どうして、あなたが私を。私の名前を呼ぶの?


地元に帰ってきてから……ううん。お姉ちゃんが亡くなってから、決して呼ばなかったくせに。


きっと仁史はアパートから走ってきたんだろう。汗だくでいつもきちんとしてる髪も、スーツも、息すらも乱れてる。

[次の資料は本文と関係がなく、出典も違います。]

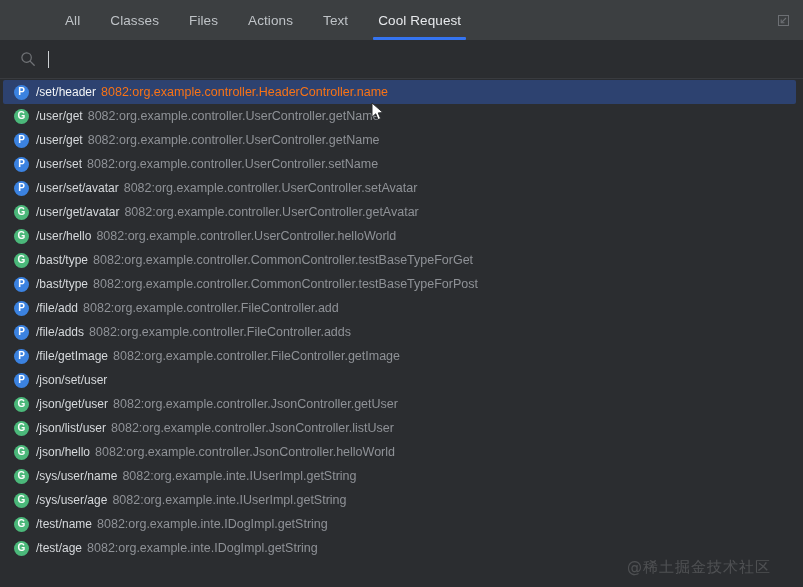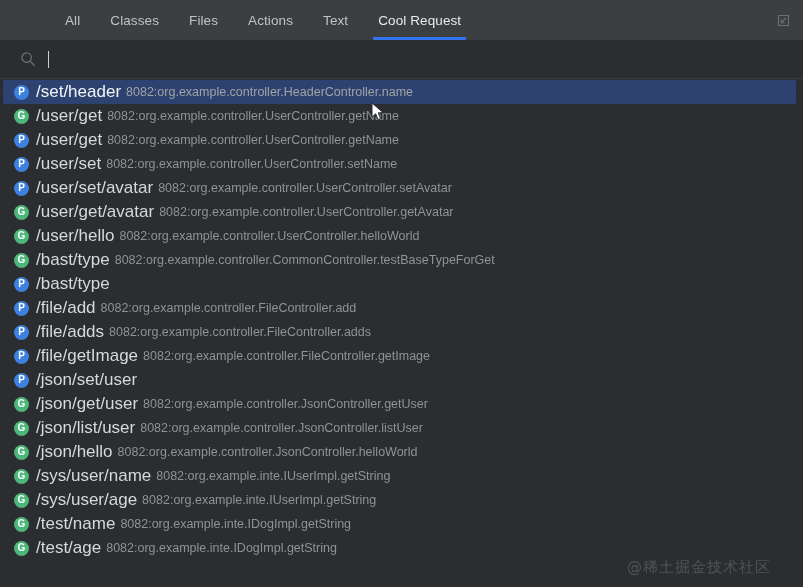"/set/header" .row .path { font-size: 17px -> 12px }
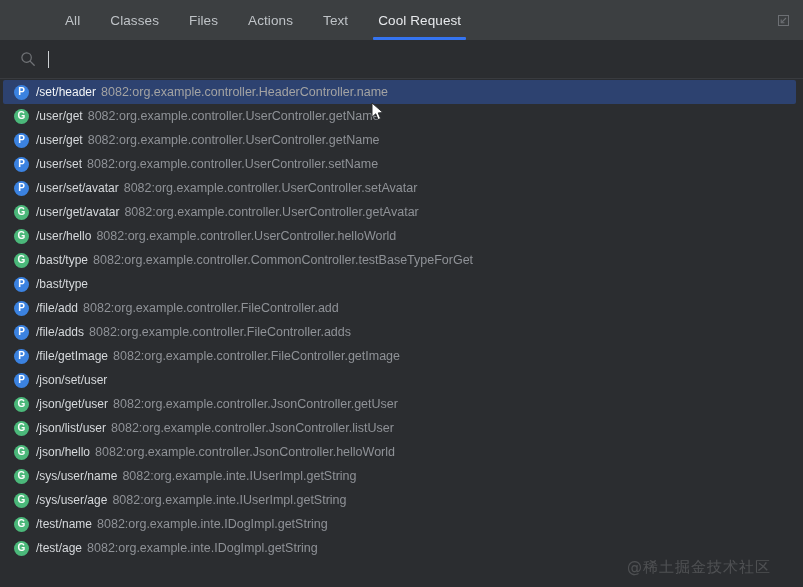"8082:org.example.controller.HeaderContro" .row.selected .meta { color: #a3a3a3 -> #f97316 }
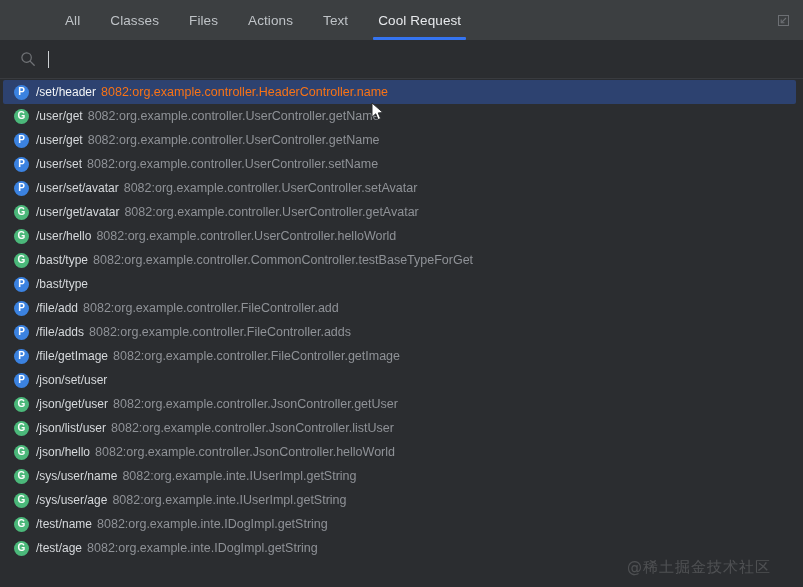"8082:org.example.controller.CommonController.testBaseTypeForPost" span.meta { html: none -> <span>8082:org.example.controller.CommonController.testBaseTypeForPost</span> }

ここは駅前通りで人通りが多い。彼から離れようと急いで足を速めたのに、仁史はあっという間に私に追いつくと、腕を掴んできつく握りしめた。


「麻由、どういうことだ? このファイルは」

「……彼女に、作ってもらえば良いから」

「何だよ、それ!?」


バン、と寒空に冴えた音が響く。仁史がファイルを地面に叩きつけた音だった。


余計なことだった……と、私の心まで砕け散りそうになった。仁史にとって、こんなささやかなことすら苛ただしいことだった……と堪えた涙が流れ落ちる。


けど、もっと予想外な出来事が起きた。


背中が壁際に着くまで追い詰められたまま、彼の右の拳が思いっきり壁に打ち付けられた。私を閉じ込めた仁史は苦し気な表情で、壁に着けた手が震えてる。